I started by defining 2 ranges:
- Velocity Range [0, Maximum allowed Paddle Velocity]
- Force Range [0, Maximum allowed Paddle Force]
I then clamped Paddle Velocity EMA to my Velocity Range above and calculated the final force as:
Force = (Map Paddle EMA onto Force Range) * Water Resistance
So this is just mapping paddle velocity to a range of forces and then damping by the amount of water resistance on the paddle. Now print those values out, map my VR touchpads to adjust the values up and down and play around in VR until I get good feeling numbers.
The locomotion is performed by getting the current location of the paddle and applying the Force calculated above at the paddle position onto the vehicle.
I did a similar exercise with locomotion where I setup Vehicle Linear and Angular physics damping parameters and tuned those until it felt like the same water drag experience that I had in real life.

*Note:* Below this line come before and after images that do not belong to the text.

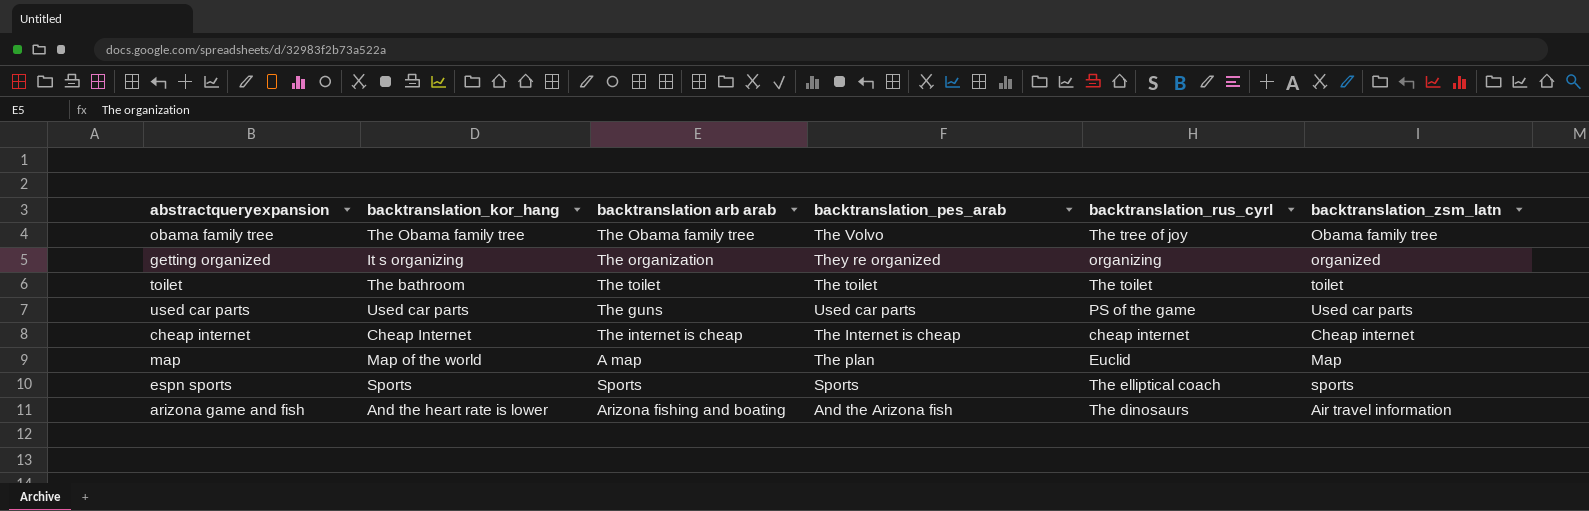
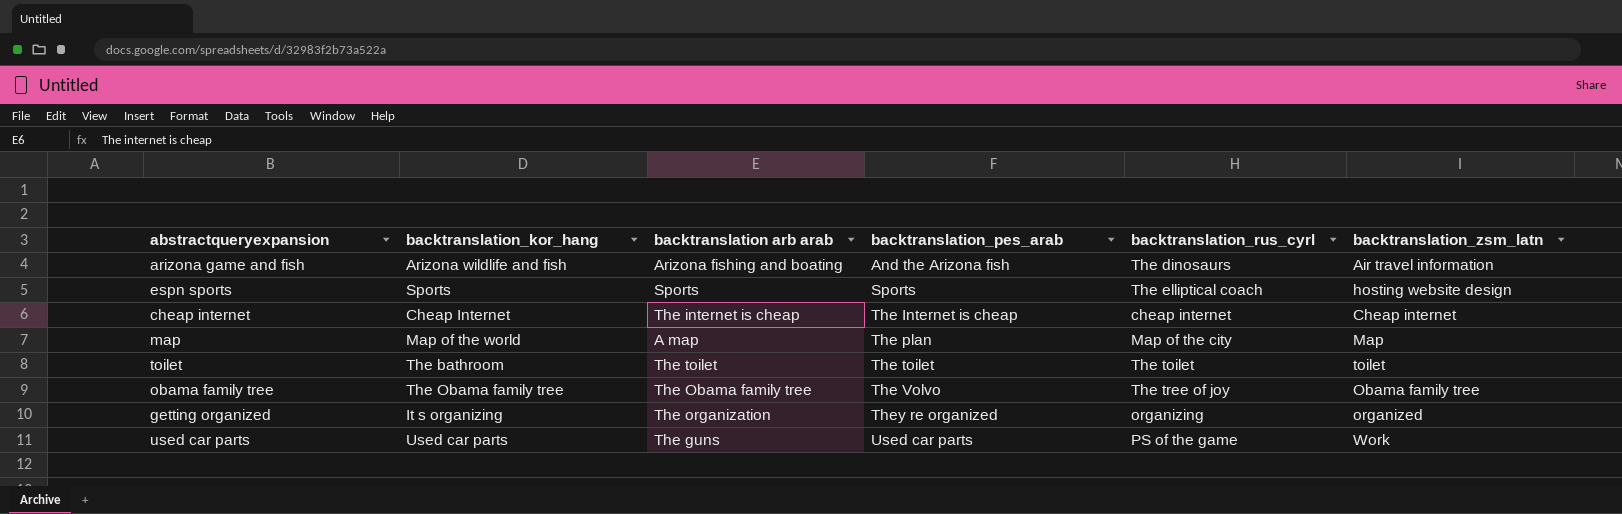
row order: none -> backtranslation_pes_arab ascending
arizona game and fish | backtranslation_kor_hang: And the heart rate is lower -> Arizona wildlife and fish
espn sports | backtranslation_zsm_latn: sports -> hosting website design
map | backtranslation_rus_cyrl: Euclid -> Map of the city
used car parts | backtranslation_zsm_latn: Used car parts -> Work

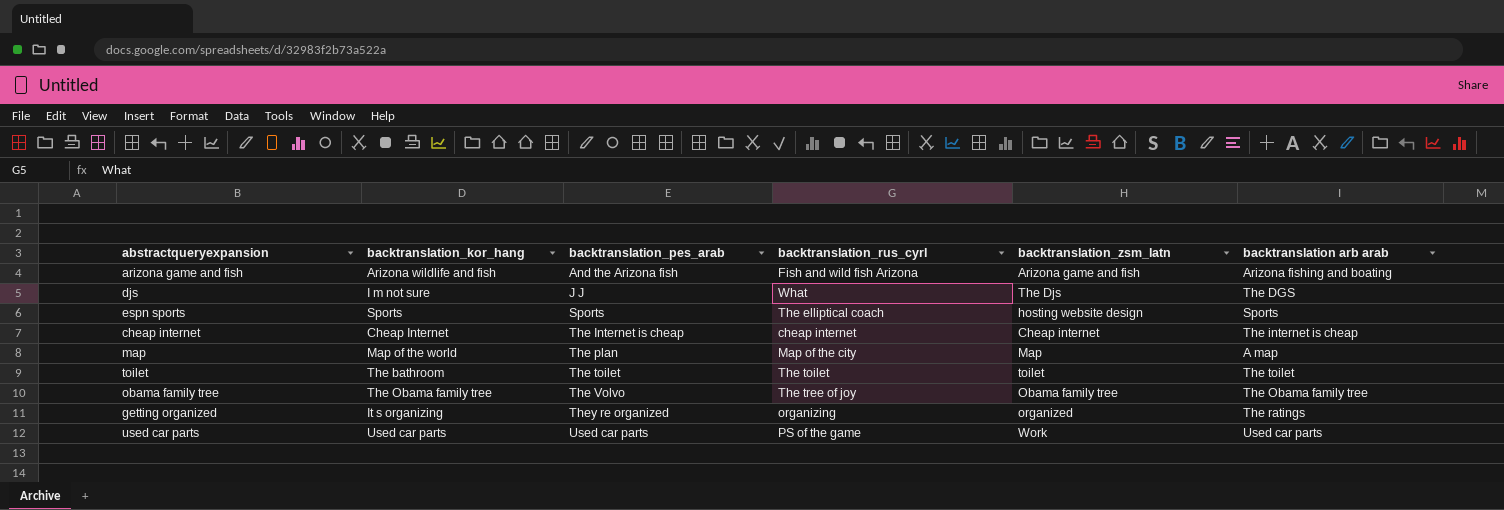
column backtranslation arb arab | position: 3 -> 6
arizona game and fish | backtranslation_rus_cyrl: The dinosaurs -> Fish and wild fish Arizona
arizona game and fish | backtranslation_zsm_latn: Air travel information -> Arizona game and fish
row djs: none -> I m not sure | J J | What | The Djs | The DGS
getting organized | backtranslation arb arab: The organization -> The ratings
used car parts | backtranslation arb arab: The guns -> Used car parts

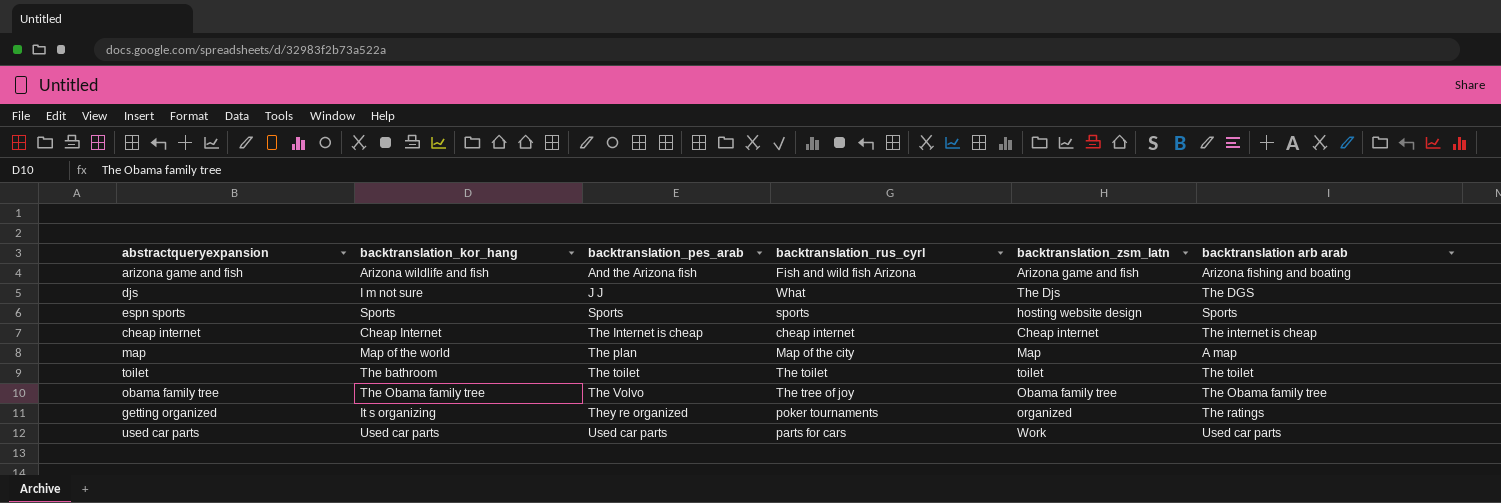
espn sports | backtranslation_rus_cyrl: The elliptical coach -> sports
getting organized | backtranslation_rus_cyrl: organizing -> poker tournaments
used car parts | backtranslation_rus_cyrl: PS of the game -> parts for cars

It’s not often that you get your paddle-board stuck on a rock and then find yourself suddenly traveling at 10,000 mph over the surface of the water. So, I also found it helpful to create parameters for Maximum Linear/Angular Velocity. This way physics de-penetration events don’t ruin everything.
My final table of parameters was fairly modest
|Paddle Max Force||This will directly affect how hard the paddle can push a vehicle. Remember that forces are applied every frame that the paddle is in the water. It’s the accumulation of all these tiny forces that end up moving the vehicle.|
|Vehicle Linear Damping||This affects how quickly the velocity will get dampened back to zero. This is a very important quantity for water. A value of 0 would be an infinitely smooth surface where objects slide forever.|
|Vehicle Angular Damping||This affects how quickly the angular velocity gets dampened back to zero. Again very critical to make it feel like you’re on water.|
|Vehicle Max Linear Velocity||What it sounds like. This is probably a least significant tunable since having correct values for the above 3 will make it so this never gets hit. This is mostly here to prevent depenetration events from making the system unstable.|
|Vehicle Max Angular Velocity||Prevents the vehicle from spinning too quickly. This is again mostly tuned by angular damping value but this is here mostly to prevent physics depenetration events from making the system unstable.|
The simulation worked, was delivered on time and everyone was pleased. I thought it was a very faithful recreation of the real thing. The major limitation in VR was, of course, the lack of any actual resistance when paddling.
The final implementation put a paddle into each hand, so it felt more like skiing than paddle boarding. I was also sad to see my original parameters tuned to feel more arcade-like, but that’s the gig right? I really enjoyed working on this system.